====== Record extracts

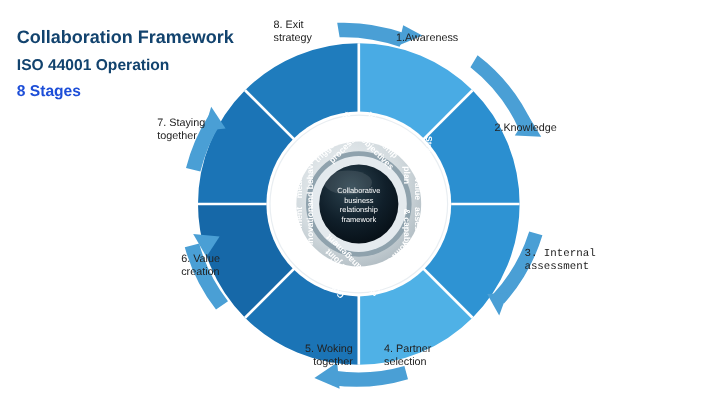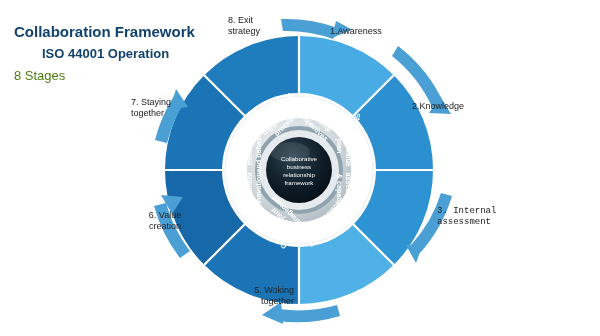--- a/index.html
+++ b/index.html
@@ -12,24 +12,24 @@
   }
   #stage{position:absolute;left:0;top:0;width:600px;height:336px;}
   .title-block{
     position:absolute;left:14px;top:22px;width:210px;
     color:#1b4e7e;
   }
   .title-main{
     font-size:15px;font-weight:bold;line-height:19px;color:#12436e;
   }
   .title-sub{
-    font-size:13px;font-weight:bold;line-height:18px;color:#12436e;margin-top:4px;margin-left:28px;
+    font-size:13px;font-weight:bold;line-height:18px;color:#12436e;margin-top:4px;
   }
   .title-sub2{
-    font-size:13px;font-weight:normal;line-height:18px;color:#4d7c0f;margin-top:4px;
+    font-size:13px;font-weight:bold;line-height:18px;color:#1d4ed8;margin-top:4px;
   }
   .label{
     position:absolute;
     font-size:9px;
     color:#222222;
     line-height:11px;
     white-space:pre-line;
   }
   svg{position:absolute;left:0;top:0;}
   .seg-text{
@@ -202,22 +202,24 @@
 
       <path d="M155,140 A150,150 0 0,1 174,96 L184,103 A138,138 0 0,0 167,143 Z"></path>
       <path d="M170,109 L176,89 L188,107 Z"></path>
     </g>
   </svg>
 
   <div class="label" style="left:330px;top:26px;">1.Awareness</div>
   <div class="label" style="left:412px;top:101px;">2.Knowledge</div>
   <div class="label" style="left:437px;top:206px;font-family:Liberation Mono, monospace;">3. Internal
 assessment</div>
+  <div class="label" style="left:320px;top:285px;">4. Partner
+selection</div>
   <div class="label" style="left:222px;top:285px;text-align:right;width:72px;">5. Woking
 together</div>
-  <div class="label" style="left:135px;top:210px;text-align:center;width:60px;">6. Value
+  <div class="label" style="left:151px;top:210px;text-align:left;width:60px;">6. Value
 creation</div>
   <div class="label" style="left:131px;top:97px;width:62px;">7. Staying
 together</div>
   <div class="label" style="left:228px;top:15px;">8. Exit
 strategy</div>
 
 </div>
 
 </body></html>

============

__Task goal__
Go through the lines above and count those that include "font"; give the total and nothing more.

__Exercise result__
7